Les grands groupes industriels en ont bien pris la mesure. A noter que contrairement à d’autres secteurs, les industriels favorisent jusqu’à maintenant d’autres options que le rachat traditionnel de start-up dans le domaine des biotechnologies industrielles. Que ce soit le capital-développement avec un investissement dans le capital de la start-up, la joint-venture pour structurer le montage de la production industrielle, l’open innovation pour accélérer la R&D ou encore l'intrapreneuriat pour encourager le développement d’idées "out of the box". Ce sont des solutions gagnantes-gagnantes. Pour l’industriel, ces configurations lui permettent d’être au cœur même de l’innovation et de la canaliser pour l’amplifier. Pour la start-up, elle trouve ainsi le moyen de se faire aider par un industriel pour développer son produit tout en sauvegardant son potentiel d’innovation sur d’autres domaines d’application et sans sacrifier son indépendance.

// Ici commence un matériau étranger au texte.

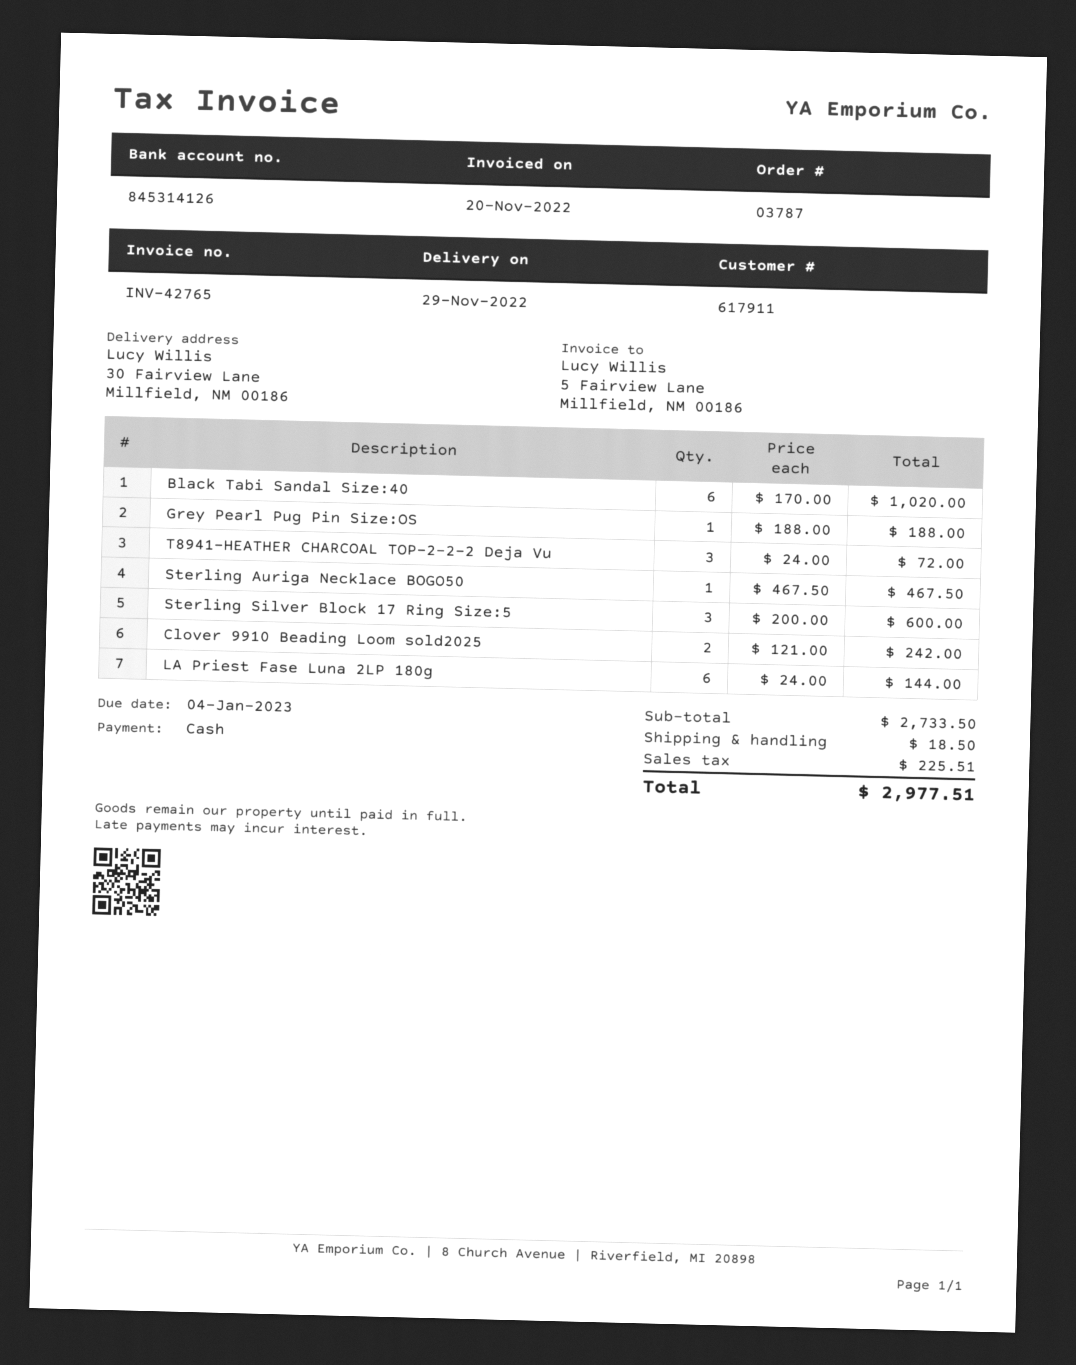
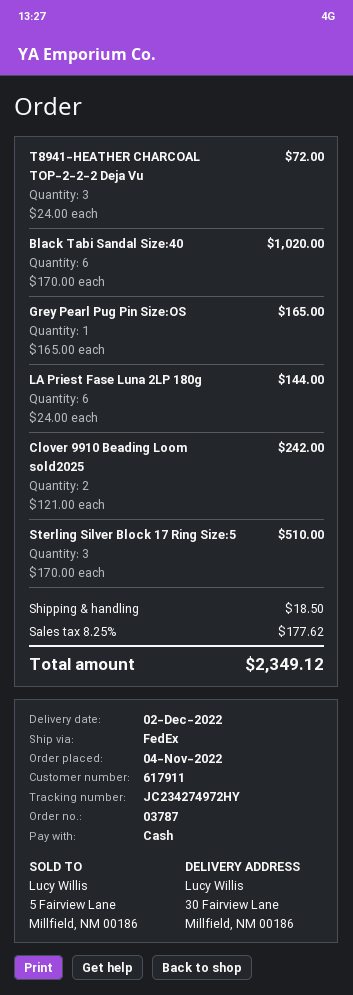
delivery date: 2022-11-29 -> 2022-12-02
Grey Pearl Pug Pin Size:OS: 1 x 188.00 = 188.00 -> 1 x 165.00 = 165.00
Sterling Auriga Necklace BOGO50: 1 x 467.50 = 467.50 -> none
Sterling Silver Block 17 Ring Size:5: 3 x 200.00 = 600.00 -> 3 x 170.00 = 510.00
tax: 225.51 -> 177.62
total: 2977.51 -> 2349.12

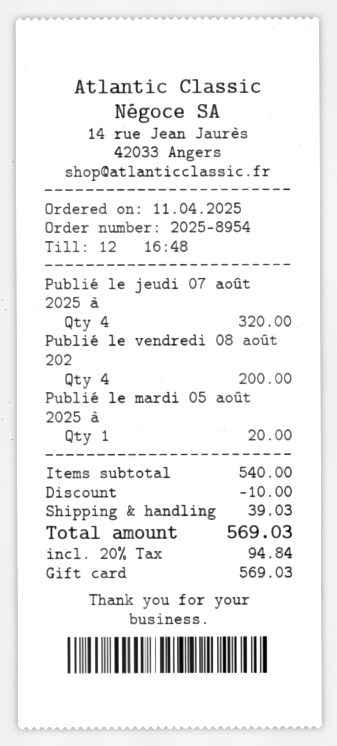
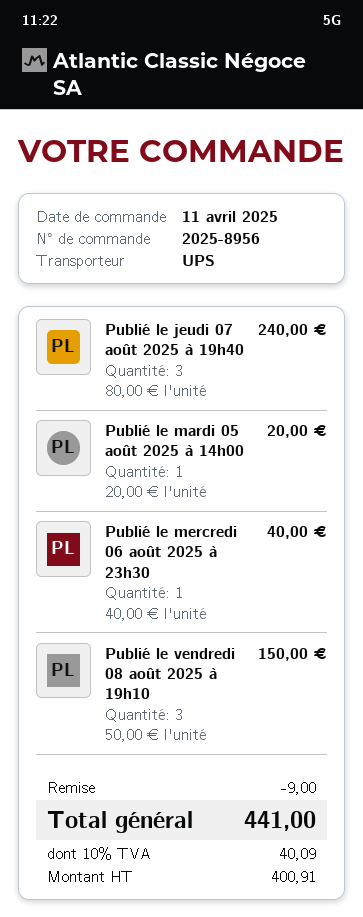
order number: 2025-8954 -> 2025-8956
Publié le jeudi 07 août 2025 à: 4 for 320.00 -> 3 for 240.00
Publié le vendredi 08 août 202: 4 for 200.00 -> 3 for 150.00
Publié le mercredi 06 août 2025 à 23h30: none -> 1 for 40.00
discount: 10.00 -> 9.00
shipping: 39.03 -> none
tax: 20% = 94.84 -> 10% = 40.09
total: 569.03 -> 441.00

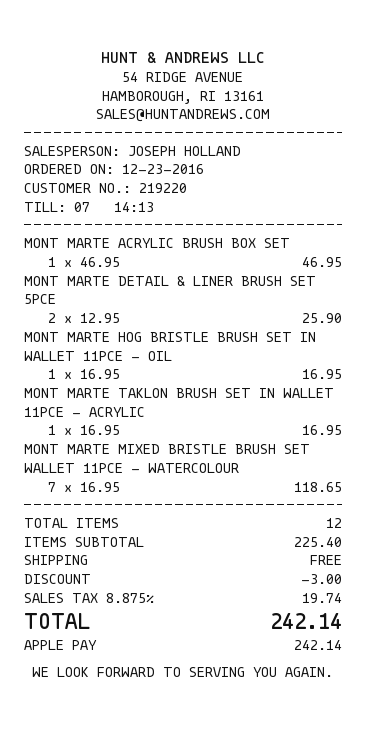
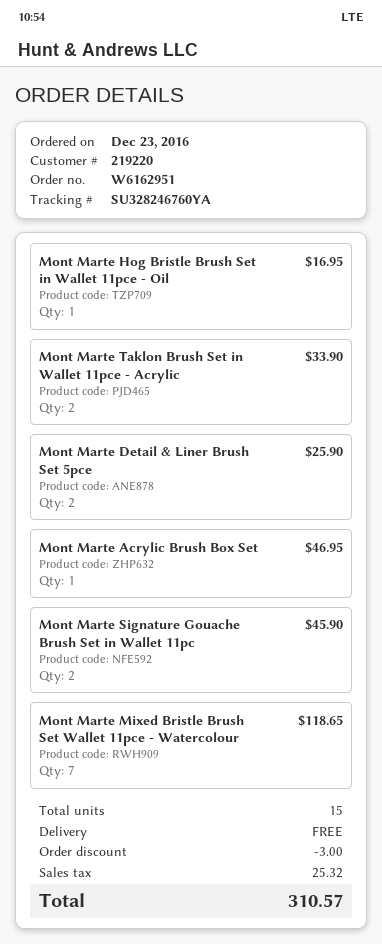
MONT MARTE TAKLON BRUSH SET IN WALLET 11PCE - ACRYLIC: 1 for 16.95 -> 2 for 33.90
Mont Marte Signature Gouache Brush Set in Wallet 11pc: none -> 2 for 45.90
total quantity: 12 -> 15
tax: 19.74 -> 25.32
total: 242.14 -> 310.57

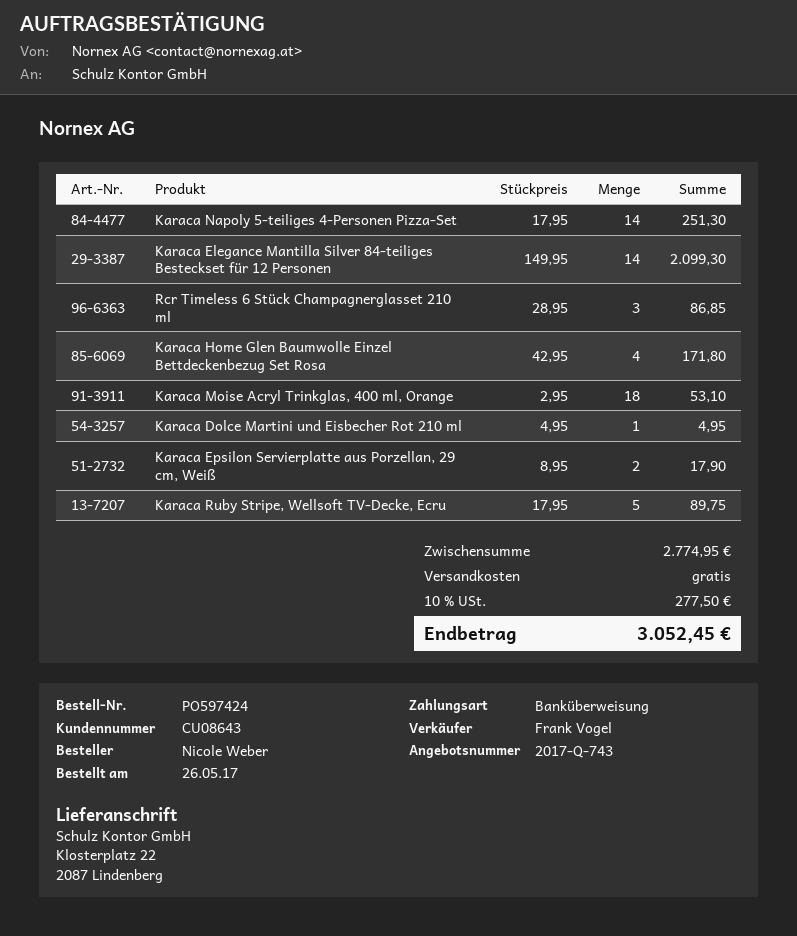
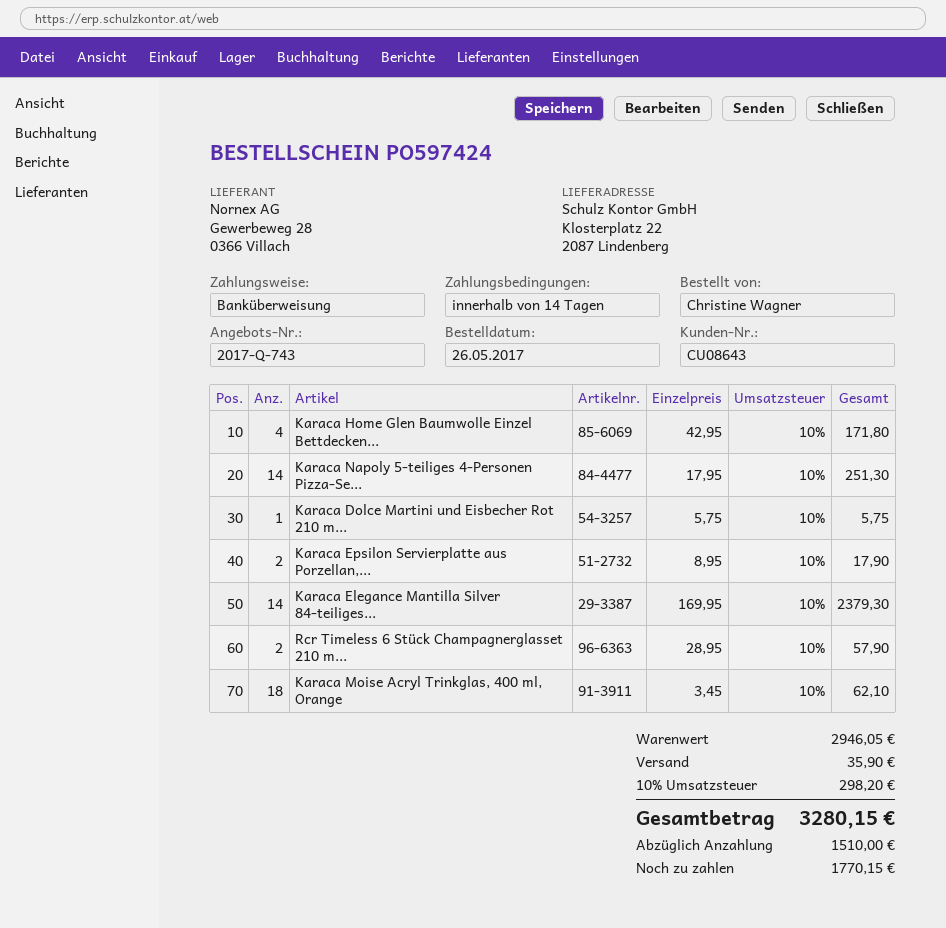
ordered by: Nicole Weber -> Christine Wagner
Karaca Elegance Mantilla Silver 84-teiliges Besteckset für 12 Personen: 14 x 149.95 = 2099.30 -> 14 x 169.95 = 2379.30
Rcr Timeless 6 Stück Champagnerglasset 210 ml: 3 x 28.95 = 86.85 -> 2 x 28.95 = 57.90
Karaca Moise Acryl Trinkglas, 400 ml, Orange: 18 x 2.95 = 53.10 -> 18 x 3.45 = 62.10
Karaca Dolce Martini und Eisbecher Rot 210 ml: 1 x 4.95 = 4.95 -> 1 x 5.75 = 5.75
Karaca Ruby Stripe, Wellsoft TV-Decke, Ecru: 5 x 17.95 = 89.75 -> none
subtotal: 2774.95 -> 2946.05
shipping: 0.00 -> 35.90
tax: 10% = 277.50 -> 10% = 298.20
total: 3052.45 -> 3280.15

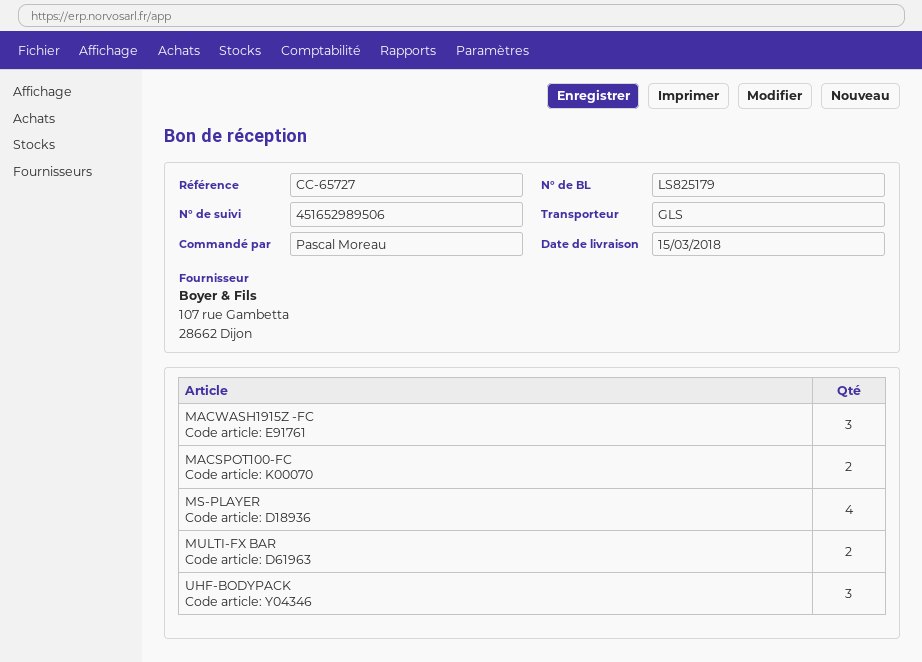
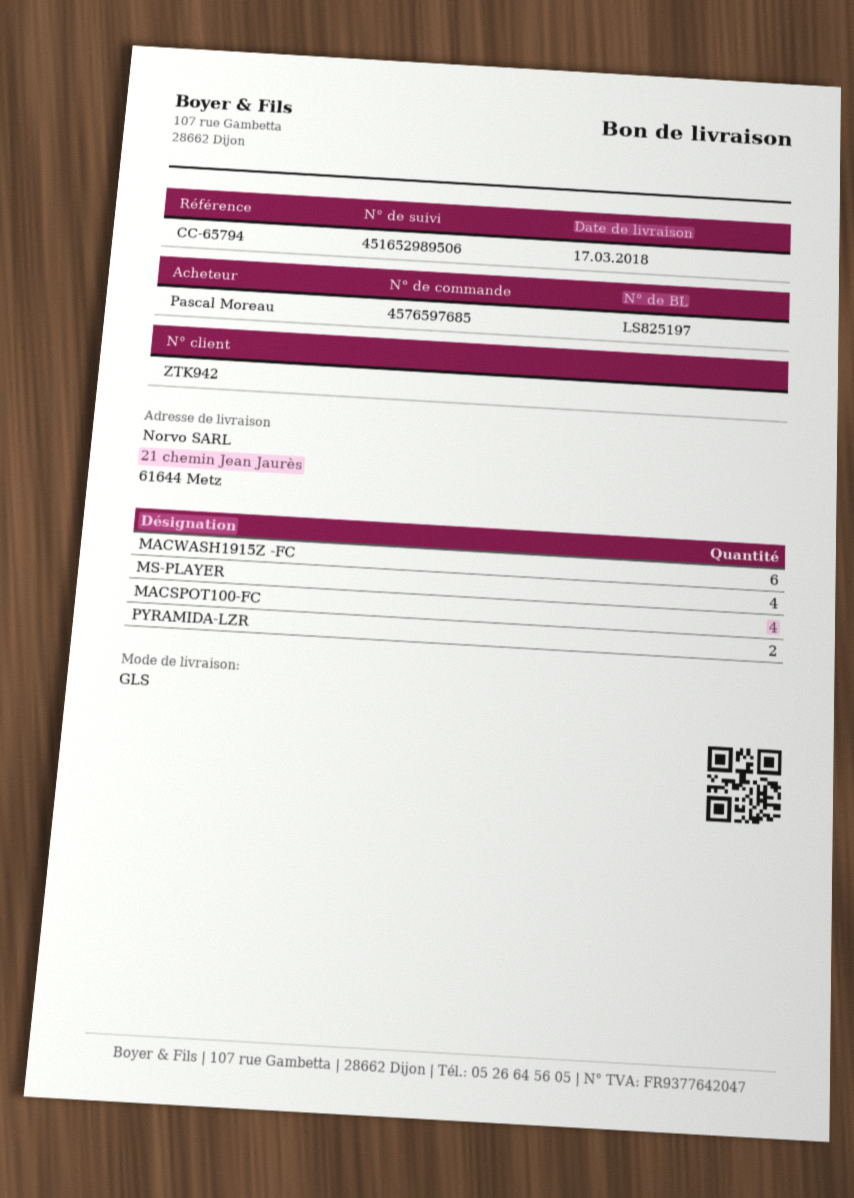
delivery note number: LS825179 -> LS825197
delivery date: 2018-03-15 -> 2018-03-17
reference: CC-65727 -> CC-65794
MACWASH1915Z -FC: 3 -> 6
MACSPOT100-FC: 2 -> 4
MULTI-FX BAR: 2 -> none
UHF-BODYPACK: 3 -> none
PYRAMIDA-LZR: none -> 2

Enfin, dans un monde où l’adaptation devient la règle de survie face à la vitesse des changements enregistrés (technologiques, économiques, environnementaux, sociétaux), la start-up représente un modèle d’agilité, qualité dont l’industrie a besoin aujourd’hui pour se renouveler. Le propos est donc bien de défendre la conciliation entre ces deux modèles économiques et managériaux des start-up et de l’industrie, l’innovation restant le maître-mot de l’industrie de demain. Cette agilité s’accompagne cependant d’une certaine vulnérabilité, à laquelle l’Etat peut apporter des solutions fortes. D’ailleurs, le Pacte productif initié par l’Etat français ne s’y trompe pas : il vise à construire un nouveau modèle respectueux de l’environnement pour atteindre le plein emploi, avec cinq mots clés, transition énergétique, numérique, industrie, agriculture et agroalimentaire, innovation. Dans ce contexte, la France rassemble bien tous les acteurs, notamment les start-up, pour implémenter (ou plutôt renouveler) la filière industrielle bioproduction qui répondra également aux enjeux de souveraineté nationale.

Olivier Rolland, directeur général de Toulouse White Biotechnology (TWB)

Les avis d'expert sont publiés sous la responsabilité de leurs auteurs et n'engagent en rien la rédaction de L'Usine Nouvelle.